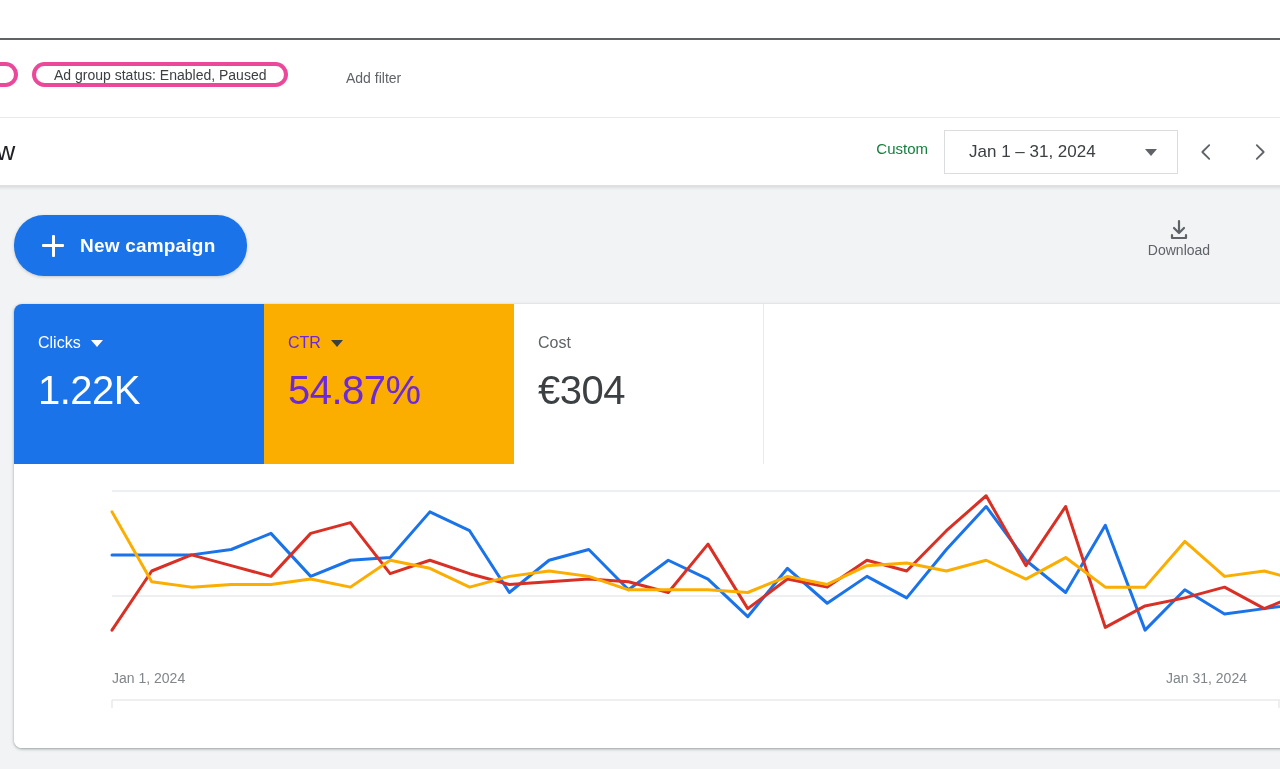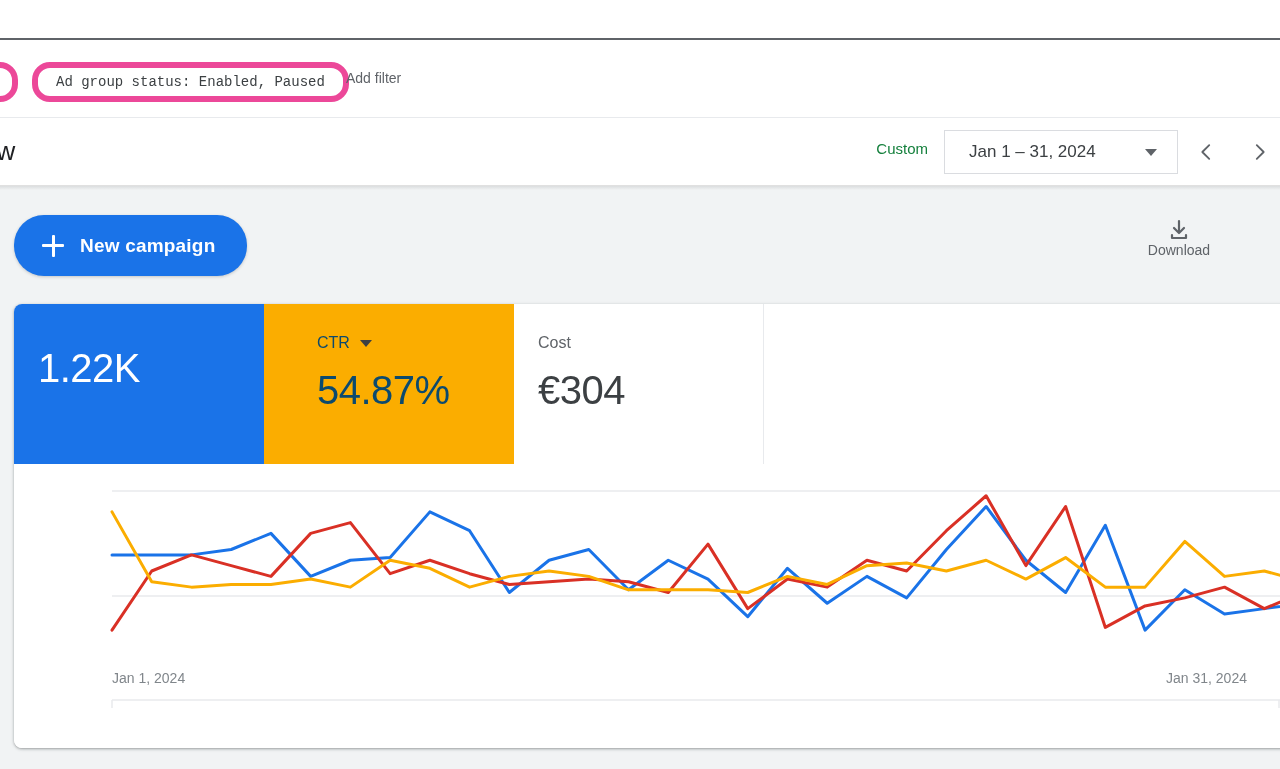--- a/index.html
+++ b/index.html
@@ -45,8 +45,8 @@
     align-items: center;
   }
   .chip {
-    height: 40px;
-    border: 6px solid #ec4899;
+    height: 25px;
+    border: 4px solid #ec4899;
     border-radius: 18px;
     display: flex;
     align-items: center;
@@ -56,7 +56,6 @@
     font-weight: 500;
     white-space: nowrap;
     background: #fff;
-    font-family: Liberation Mono, monospace;
   }
   .chip-clipped {
     position: absolute;

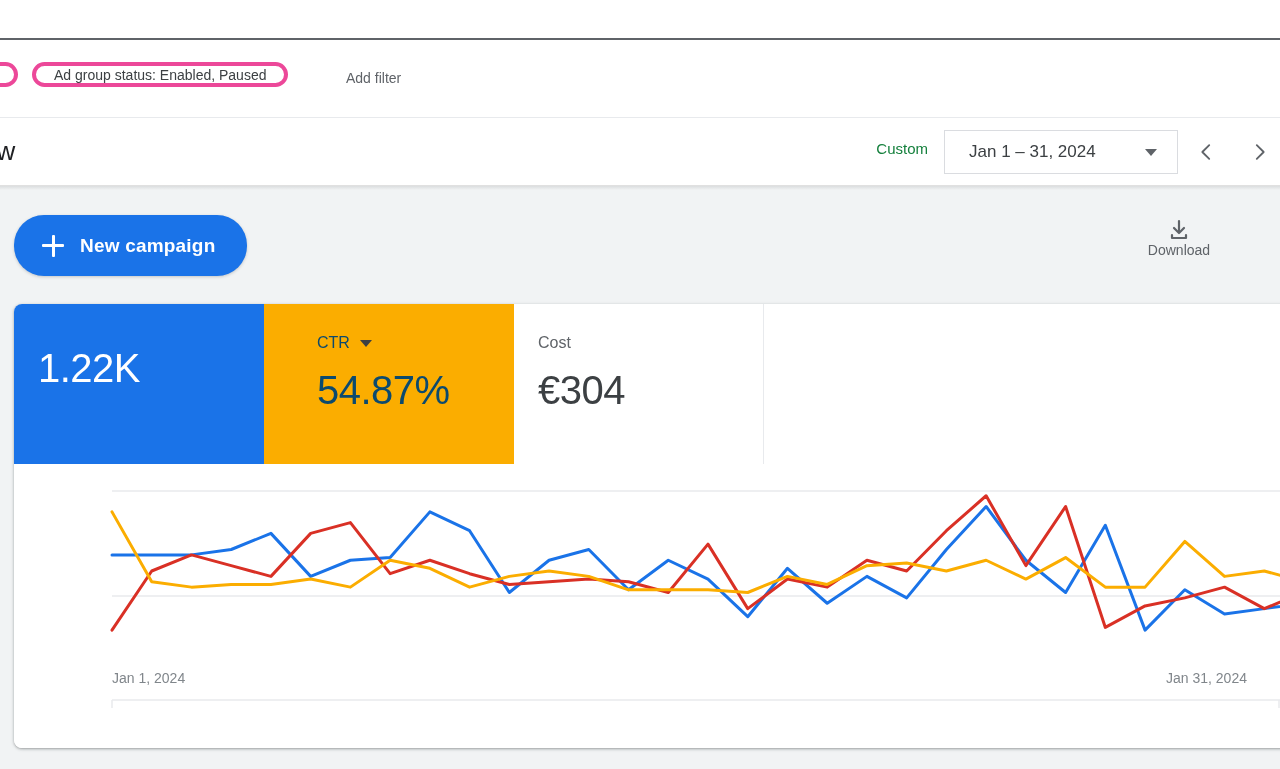--- a/index.html
+++ b/index.html
@@ -373,6 +373,10 @@
     <div class="metrics-strip">
 
       <div class="metric metric-clicks on-color">
+        <div class="metric-head">
+          <span class="metric-name">Clicks</span>
+          <span class="caret-white"></span>
+        </div>
         <div class="metric-value">1.22K</div>
       </div>
 

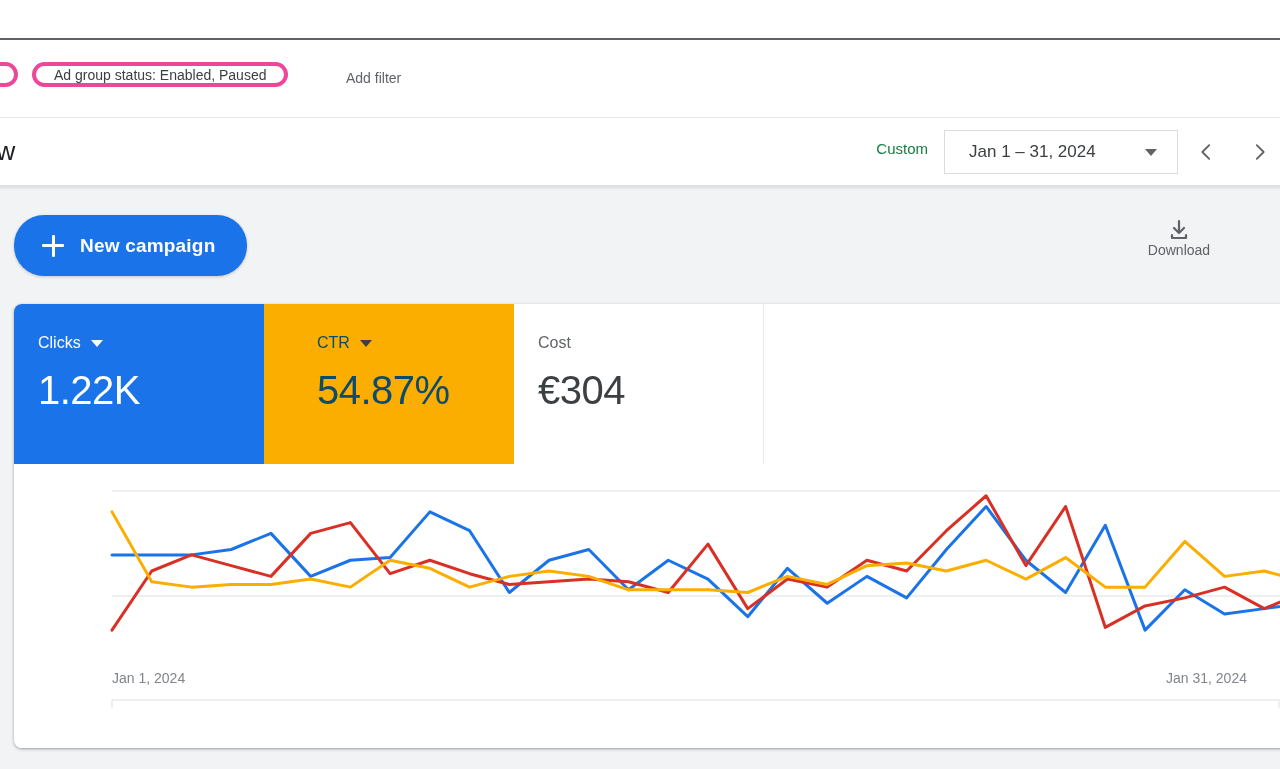--- a/index.html
+++ b/index.html
@@ -260,7 +260,7 @@
     letter-spacing: -0.5px;
   }
   .on-color .metric-name, .on-color .metric-value { color: #ffffff; }
-  .on-dark  .metric-name, .on-dark  .metric-value { color: #0c4a6e; margin-left: 29px; }
+  .on-dark  .metric-name, .on-dark  .metric-value { color: #6d28d9; }
   .on-plain .metric-name { color: #5f6368; }
   .on-plain .metric-value { color: #3c4043; }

....................

What is being asked
The data above must be written out again word for word, without its pictures.

Problem solution
--- a/index.html
+++ b/index.html
@@ -45,8 +45,8 @@
     align-items: center;
   }
   .chip {
-    height: 40px;
-    border: 6px solid #ec4899;
+    height: 25px;
+    border: 4px solid #ec4899;
     border-radius: 18px;
     display: flex;
     align-items: center;
@@ -56,7 +56,6 @@
     font-weight: 500;
     white-space: nowrap;
     background: #fff;
-    font-family: Liberation Mono, monospace;
   }
   .chip-clipped {
     position: absolute;

--- a/index.html
+++ b/index.html
@@ -373,6 +373,10 @@
     <div class="metrics-strip">
 
       <div class="metric metric-clicks on-color">
+        <div class="metric-head">
+          <span class="metric-name">Clicks</span>
+          <span class="caret-white"></span>
+        </div>
         <div class="metric-value">1.22K</div>
       </div>
 

--- a/index.html
+++ b/index.html
@@ -260,7 +260,7 @@
     letter-spacing: -0.5px;
   }
   .on-color .metric-name, .on-color .metric-value { color: #ffffff; }
-  .on-dark  .metric-name, .on-dark  .metric-value { color: #0c4a6e; margin-left: 29px; }
+  .on-dark  .metric-name, .on-dark  .metric-value { color: #6d28d9; }
   .on-plain .metric-name { color: #5f6368; }
   .on-plain .metric-value { color: #3c4043; }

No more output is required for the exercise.